Als dann der Oberste Gerichtshof der USA den Menschen mit Implantat einen besonderen Schutz als Minderheit, die diskriminiert werden könnte, verweigert, scheinen alle Dämme zu brechen, zumal der demagogische US-Senator Joseph Vaughn (hier lässt wohl Joseph McCarthy grüßen) und seine Organisation Pure Human Citizen’s Council immer mehr gegen diese technologischen Eingriffe und die veränderten Menschen hetzen.

Die Geschichte beginnt mit dem Selbstmord einer aufgerüsteten Schülerin, die sich gemobbt und ausgestoßen fühlt. Owen Gray, ihr Lehrer, versucht vergeblich, die junge Frau zu retten. Danach wird er sogar des Mordes verdächtigt und gesucht, während die Menschen mit Implantaten in der allgemeinen hysterischen Stimmung in den USA versuchen, sich in sichere Zonen zurück zu ziehen, bevor der Volkszorn sich an ihnen entlädt. Die USA scheinen auf einen verheerenden Bürgerkrieg zuzusteuern...
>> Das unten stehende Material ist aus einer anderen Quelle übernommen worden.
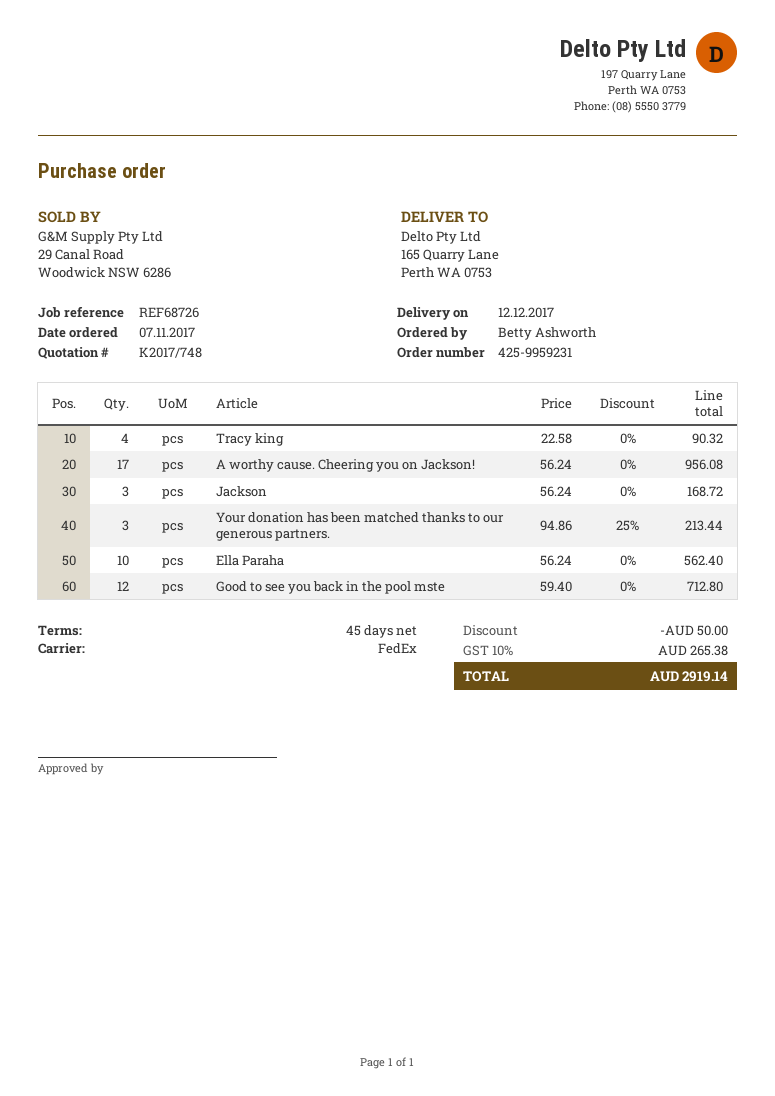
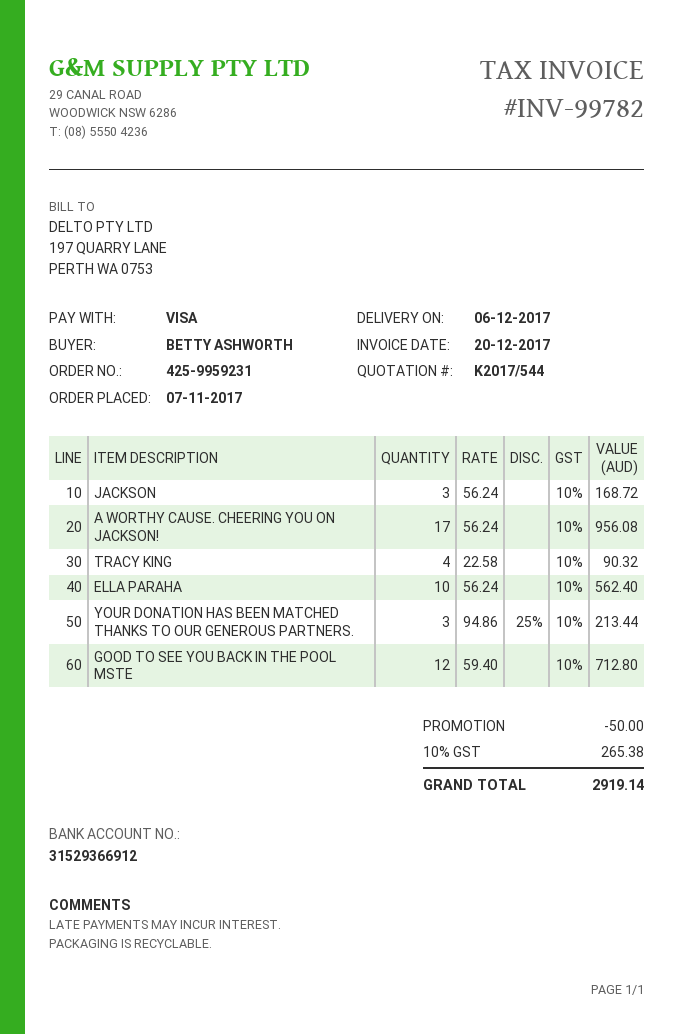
quote number: K2017/748 -> K2017/544
delivery date: 2017-12-12 -> 2017-12-06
Ein äußerst interessantes Thema, welches aber leider an den begrenzten Möglichkeiten des Autors ziemlich sang- und klanglos scheitert. Wie schon in seinem überaus spannenden und fulminant geschriebenen Erstling „Robocalypse“ hat Autor Wilson zwar viel Ahnung von Technik und neuesten Entwicklungen auf diesem Gebiet, seine Charaktere sind aber leider unterirdisch schlecht und somit völlig unglaubwürdig. Weder der Protagonist noch die sonstigen Figuren erreichen auch nur annähernde Lebendigkeit, da ihnen so gut wie keinerlei emotionales oder kognitives Innenleben zugestanden wird. Stattdessen setzt der Autor auf die „Lieblingsneurose“ der US-Amerikaner: deren ausgeprägte Paranoia.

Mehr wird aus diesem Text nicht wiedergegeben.